I mean… they responded in agreement to a comment that said it’s not an improvement. So it seems to me that it also would not increase the money they get out of it.
Like I spend less time trying to build formulas and I can create formulas and tools I normally wouldn’t with it because I can have a conversations about what I want to do and it provides suggestions.
Why would anyone use an LLM as calculator?
That just doesn’t make sense.
It is like using a calculator as typewriter because it can spell 80085.
So what you are saying is, my car is a typewriter?
Microsoft might agree with this.
I did this with my car when I got to that point and sent it to my girlfriend, but I photoshopped it so it said I was going over 100. Anyway I thought it was funny.
I was in the car with my missus, every 2 seconds she was making sure I hadn’t missed the big moment. She’s a good egg.
Keep her!
That’s the plan! Married 13 years this year 😊
Heh heh 80085
High brow humour indeed
Give Microsoft some credit! Excel has been able to come up with wrong answers for decades. For example, reporting 1900 as a leap year.
That was partly a result of seeking explicit compatibility with Lotus, IIRC.
seeking explicit compatibility with Lotus
I need a shower.
This is such a misguided article, sorry.
Obviously you’d be an idiot to use AI to number crunch.
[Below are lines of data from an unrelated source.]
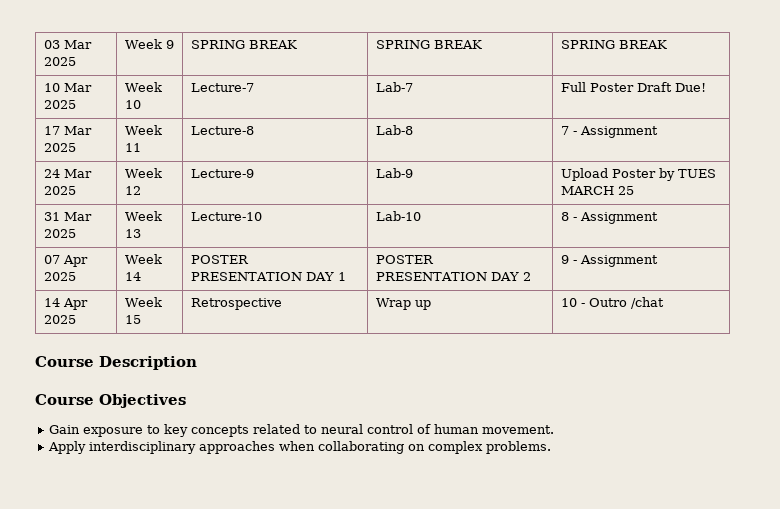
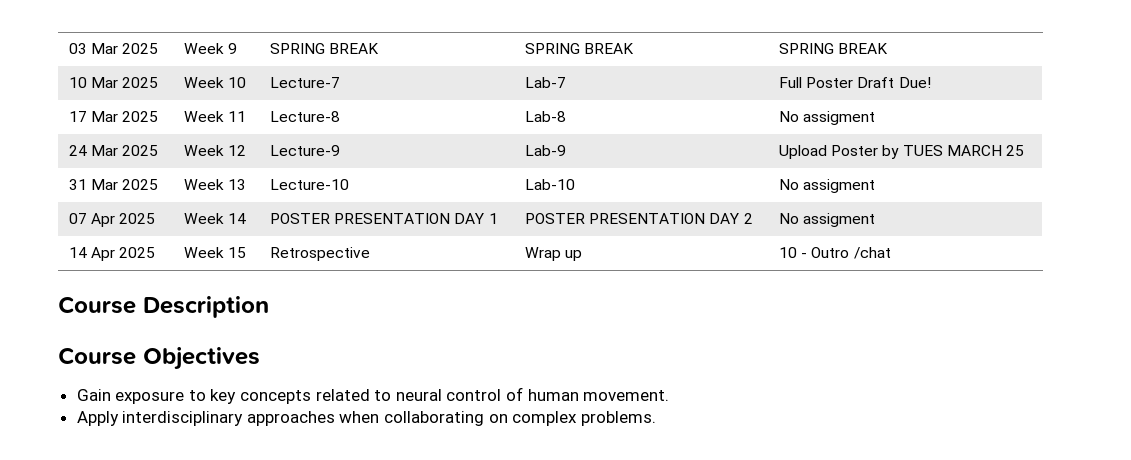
- 17 Mar 2025 | Week 11 | Lecture-8 | Lab-8 | 7 - Assignment
+ 17 Mar 2025 | Week 11 | Lecture-8 | Lab-8 | No assigment
- 31 Mar 2025 | Week 13 | Lecture-10 | Lab-10 | 8 - Assignment
+ 31 Mar 2025 | Week 13 | Lecture-10 | Lab-10 | No assigment
- 07 Apr 2025 | Week 14 | POSTER PRESENTATION DAY 1 | POSTER PRESENTATION DAY 2 | 9 - Assignment
+ 07 Apr 2025 | Week 14 | POSTER PRESENTATION DAY 1 | POSTER PRESENTATION DAY 2 | No assigment

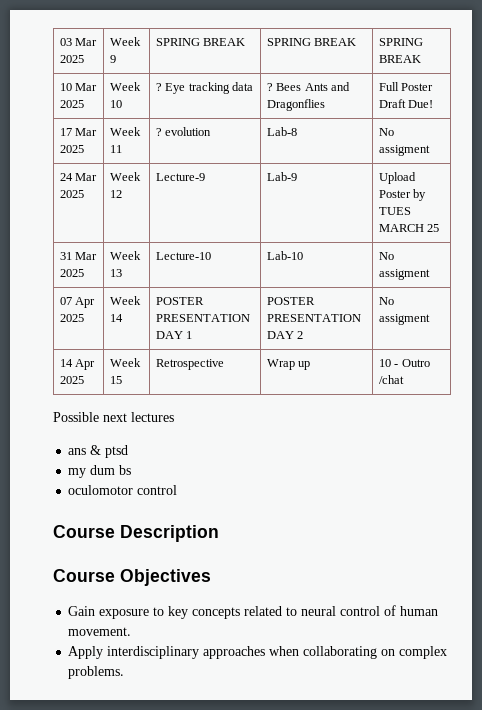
- 10 Mar 2025 | Week 10 | Lecture-7 | Lab-7 | Full Poster Draft Due!
+ 10 Mar 2025 | Week 10 | ? Eye tracking data | ? Bees Ants and Dragonflies | Full Poster Draft Due!
- 17 Mar 2025 | Week 11 | Lecture-8 | Lab-8 | No assigment
+ 17 Mar 2025 | Week 11 | ? evolution | Lab-8 | No assigment
+ Possible next lectures
+ ans & ptsd
+ my dum bs
+ oculomotor control

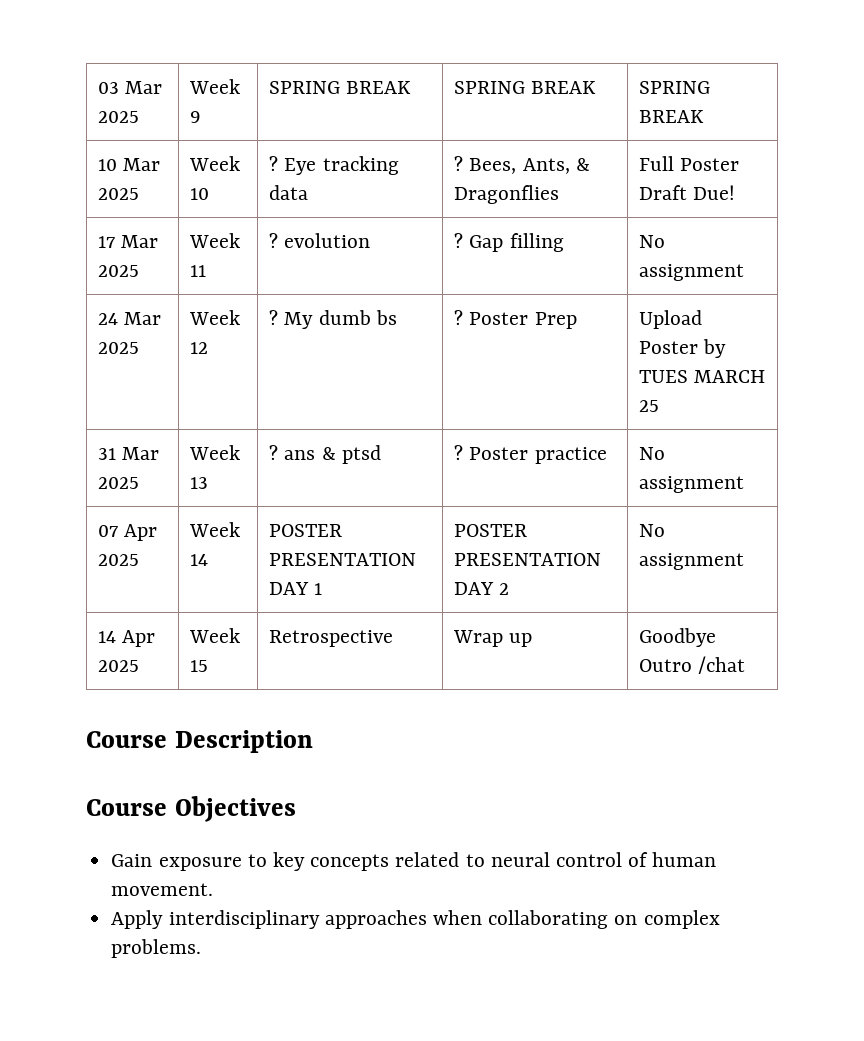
- 10 Mar 2025 | Week 10 | ? Eye tracking data | ? Bees Ants and Dragonflies | Full Poster Draft Due!
+ 10 Mar 2025 | Week 10 | ? Eye tracking data | ? Bees, Ants, & Dragonflies | Full Poster Draft Due!
- 17 Mar 2025 | Week 11 | ? evolution | Lab-8 | No assigment
+ 17 Mar 2025 | Week 11 | ? evolution | ? Gap filling | No assignment
- 24 Mar 2025 | Week 12 | Lecture-9 | Lab-9 | Upload Poster by TUES MARCH 25
+ 24 Mar 2025 | Week 12 | ? My dumb bs | ? Poster Prep | Upload Poster by TUES MARCH 25
- 31 Mar 2025 | Week 13 | Lecture-10 | Lab-10 | No assigment
+ 31 Mar 2025 | Week 13 | ? ans & ptsd | ? Poster practice | No assignment
- 07 Apr 2025 | Week 14 | POSTER PRESENTATION DAY 1 | POSTER PRESENTATION DAY 2 | No assigment
+ 07 Apr 2025 | Week 14 | POSTER PRESENTATION DAY 1 | POSTER PRESENTATION DAY 2 | No assignment
- 14 Apr 2025 | Week 15 | Retrospective | Wrap up | 10 - Outro /chat
+ 14 Apr 2025 | Week 15 | Retrospective | Wrap up | Goodbye Outro /chat
- Possible next lectures
- ans & ptsd
- my dum bs
- oculomotor control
But AI can be extremely useful for sentence analytics. For example, if you’re trying to classify user feedback as positive or negative and then derive categories from the masses of text and squash the text into those categories.
Google Sheets already does tonnes of this and we’re not writing articles about it.
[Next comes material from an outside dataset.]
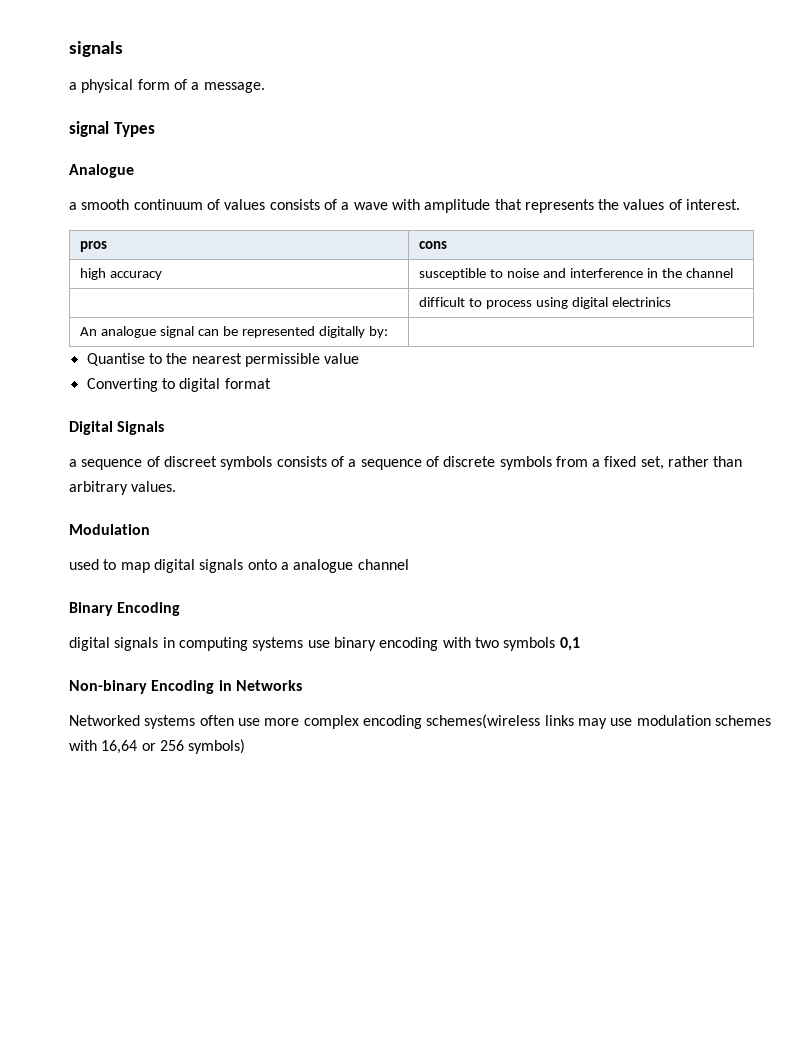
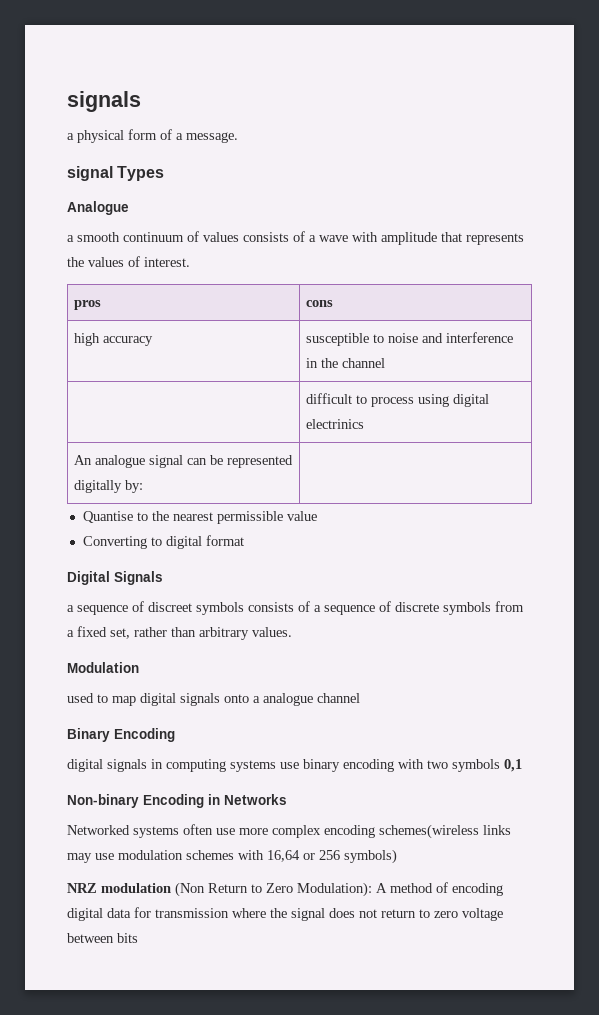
+ NRZ modulation (Non Return to Zero Modulation): A method of encoding digital data for transmission where the signal does not return to zero voltage between bits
Yeah, it’s like complaining that a hammer isn’t good at turning a screw. There’s a whole trend of Chess content creators featuring games against ChatGPT where it forgets the position or plays illegal moves, and it just doesn’t mean anything. ChatGPT was never designed or intended to be able to evaluate a chess position, and incidentally, we do have computer programs that do exactly that and have been better than any human player since the 1990s. So what is even the point?
And what you could do is to enable an LLM to use these tools and reason about their outcome. Complaining that an LLM isn’t good at adding numbers is like complaining that humans aren’t as fast as calculators when multiplying large numbers.
Such a complicated way just to add more RAND() to formulas.
Wrong, they already had that with Excel. There were a bunch of functions that delivered wrong returns for years, and none of the users (mostly economists) had noticed.
What, you don’t always work with 16 digit numbers that are automatically truncated? What could go wrong? We don’t use 16 digit numbers for anything, really./
It’s hard to believe that’s still a thing but it is!
Our very own economic Butlerian jihad.